Concannon J, et al. Am J Hosp Pharm. 1986.
Authors
Concannon J, Lovitt H, Ramage M, Tai LH, McDonald C, Sunderland VB.
Citation
Am J Hosp Pharm. 1986 Dec;43(12):3027-30.)

Also note: these results are for admixtures (non-powder forms). I'm not up to speed with powders. Have we got any pharmacists on here who can advise?

Fangfarrier

Sent from my iPhone using Technology whilst it still exists.


----------



## RJAMES (Dec 23, 2016)

The use of medicated feeds and medications being sold to farmers without a veterinarian prescription is being restricted. We have had in the past too much fed/given to live stock which is bad for the livestock and humans. 

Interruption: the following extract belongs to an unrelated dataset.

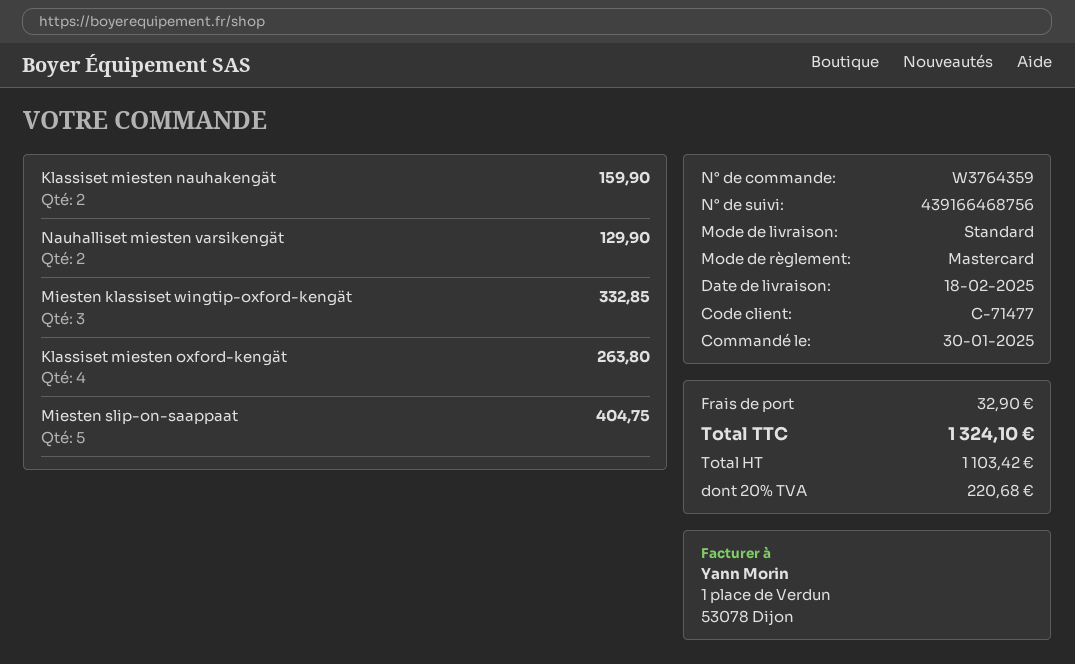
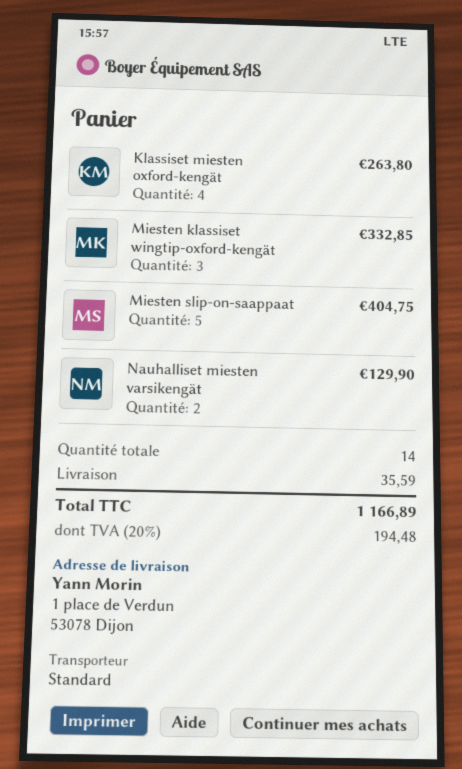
Klassiset miesten nauhakengät: 2 for 159.90 -> none
shipping: 32.90 -> 35.59
tax: 20% = 220.68 -> 20% = 194.48
total: 1324.10 -> 1166.89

As far back as 1976 a cousin of mine had a problem He bought 5 or 6 bread sows that got sick within days of being moved to his farm. Review of water, food, housing nothing seemed out of place . They were on fresh grass, had small houses to get out of the rain , sun if they wanted, plenty of clean water and lots of sound grain. They were healthy when moved. 

Looking at where they came from they were inside on concrete , crowded , fed a ground ration that had a low dose of antibiotics in it. We got some feed from the guy and within a couple days the rest are all healthy and doing well. He had to keep feeding them at least some of the medicated feed . Tried a couple times to wean them off but it just did not work. 

Antibiotic resistance is a huge danger . When needed, they are needed and should be used but we use to much, too often in the animals we use for food and to "treat" conditions that do not need treatment or to treat a condition that does not respond to antibiotics. 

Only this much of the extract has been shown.